1: In real life, each cell division is an opportunity for that cell to turn into cancer. That is why cancers usually happen in epithelial cells like gut lining, gland linings, skin: epithelial cells divide a lot. Epithelial cells also have a limited life expectancy; one rationale is that within a certain time frame they are more likely to have developed DNA damage and so they might as well be recycled.

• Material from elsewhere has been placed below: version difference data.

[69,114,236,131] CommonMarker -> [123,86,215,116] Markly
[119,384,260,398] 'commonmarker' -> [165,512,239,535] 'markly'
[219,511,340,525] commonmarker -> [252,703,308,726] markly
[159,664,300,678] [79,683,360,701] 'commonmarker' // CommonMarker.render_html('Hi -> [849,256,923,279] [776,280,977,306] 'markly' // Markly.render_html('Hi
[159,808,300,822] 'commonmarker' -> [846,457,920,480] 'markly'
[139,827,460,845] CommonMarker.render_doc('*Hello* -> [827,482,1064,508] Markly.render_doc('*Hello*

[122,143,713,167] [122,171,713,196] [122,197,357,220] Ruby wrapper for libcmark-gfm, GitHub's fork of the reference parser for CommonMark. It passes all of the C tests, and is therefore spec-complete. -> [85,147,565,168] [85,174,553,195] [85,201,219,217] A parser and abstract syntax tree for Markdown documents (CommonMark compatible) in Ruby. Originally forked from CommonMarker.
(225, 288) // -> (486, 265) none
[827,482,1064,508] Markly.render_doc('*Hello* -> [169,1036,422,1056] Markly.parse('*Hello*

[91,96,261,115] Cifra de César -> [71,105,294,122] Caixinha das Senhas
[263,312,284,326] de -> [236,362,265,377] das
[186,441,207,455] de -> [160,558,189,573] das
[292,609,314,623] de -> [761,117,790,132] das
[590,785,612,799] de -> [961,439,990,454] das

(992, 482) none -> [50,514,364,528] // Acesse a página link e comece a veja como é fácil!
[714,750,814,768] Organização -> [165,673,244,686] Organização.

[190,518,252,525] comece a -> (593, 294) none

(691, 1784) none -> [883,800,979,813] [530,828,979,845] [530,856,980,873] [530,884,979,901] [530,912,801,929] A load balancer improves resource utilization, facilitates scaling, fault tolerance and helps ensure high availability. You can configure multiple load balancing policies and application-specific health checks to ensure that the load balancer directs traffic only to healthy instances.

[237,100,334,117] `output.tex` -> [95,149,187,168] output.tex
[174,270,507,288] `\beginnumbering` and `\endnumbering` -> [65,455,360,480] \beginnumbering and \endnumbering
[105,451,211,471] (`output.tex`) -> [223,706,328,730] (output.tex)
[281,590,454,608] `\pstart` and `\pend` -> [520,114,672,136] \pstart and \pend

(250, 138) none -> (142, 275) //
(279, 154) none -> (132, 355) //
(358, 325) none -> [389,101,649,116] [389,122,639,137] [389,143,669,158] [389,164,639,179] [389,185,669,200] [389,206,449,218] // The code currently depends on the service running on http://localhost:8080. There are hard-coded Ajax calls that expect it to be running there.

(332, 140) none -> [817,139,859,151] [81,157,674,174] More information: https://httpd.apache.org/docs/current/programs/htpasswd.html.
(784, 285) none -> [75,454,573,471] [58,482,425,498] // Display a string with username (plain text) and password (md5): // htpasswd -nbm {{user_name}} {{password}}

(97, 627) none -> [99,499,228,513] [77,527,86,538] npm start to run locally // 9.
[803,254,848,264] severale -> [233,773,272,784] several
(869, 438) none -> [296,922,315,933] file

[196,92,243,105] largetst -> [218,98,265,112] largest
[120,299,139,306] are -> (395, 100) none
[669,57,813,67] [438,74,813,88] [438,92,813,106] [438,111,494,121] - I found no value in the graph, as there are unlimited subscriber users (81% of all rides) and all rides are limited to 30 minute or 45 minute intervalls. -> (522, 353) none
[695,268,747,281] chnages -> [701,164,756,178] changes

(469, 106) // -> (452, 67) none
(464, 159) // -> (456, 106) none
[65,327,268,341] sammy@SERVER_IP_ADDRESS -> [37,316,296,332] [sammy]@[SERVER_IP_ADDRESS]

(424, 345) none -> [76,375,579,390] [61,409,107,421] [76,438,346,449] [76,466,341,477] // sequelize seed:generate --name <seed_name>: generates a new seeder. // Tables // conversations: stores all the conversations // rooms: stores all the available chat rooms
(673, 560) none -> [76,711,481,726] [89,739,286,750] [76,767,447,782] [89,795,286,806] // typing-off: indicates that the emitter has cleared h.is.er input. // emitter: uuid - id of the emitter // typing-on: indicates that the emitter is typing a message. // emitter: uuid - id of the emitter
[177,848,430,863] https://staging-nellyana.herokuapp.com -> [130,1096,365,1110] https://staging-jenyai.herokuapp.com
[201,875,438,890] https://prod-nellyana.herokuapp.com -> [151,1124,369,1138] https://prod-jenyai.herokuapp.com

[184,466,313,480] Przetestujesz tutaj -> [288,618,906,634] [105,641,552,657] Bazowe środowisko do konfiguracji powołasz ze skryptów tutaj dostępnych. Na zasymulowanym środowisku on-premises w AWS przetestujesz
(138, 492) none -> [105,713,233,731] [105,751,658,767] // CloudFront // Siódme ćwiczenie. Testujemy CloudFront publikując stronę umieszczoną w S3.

Very much like the replicants in Blade Runner - recycle them before they develop changes which make them dangerous.

2: In a very radioactive environment, the time frame during which a cell will likely acquire DNA damage is shorter. So these cells divide faster, to do their life's work in the shorter functional life span they have. Cells in such an organism have a faster growth rate.

3: Radiation can cause cancer in nonepithelial cells also - osteosarcoma being an example which one commonly sees arising in places where people have had radiation for a prior cancer. Bone cells do not have the same lifespan safeguards that epithelial cells have, but they could. If bone cells posed the same regular risk of cancer that epithelial cells pose, an organism with bone cells (and muscle cells, and glial cells etc) that lived fast and died young would be protected from cancer risk.

4: Your radiation adapted organism is full of cells that reproduce themselves, grow, then commit apoptosis suicide at breakneck speed - they have to do their work before they turn cancer. This would come at a high energy cost for the organism but so be it. These things would resist cancer because the cells would be born and die so quickly. That fast cellular growth rate also means they heal damage very quickly, radiation notwithstanding.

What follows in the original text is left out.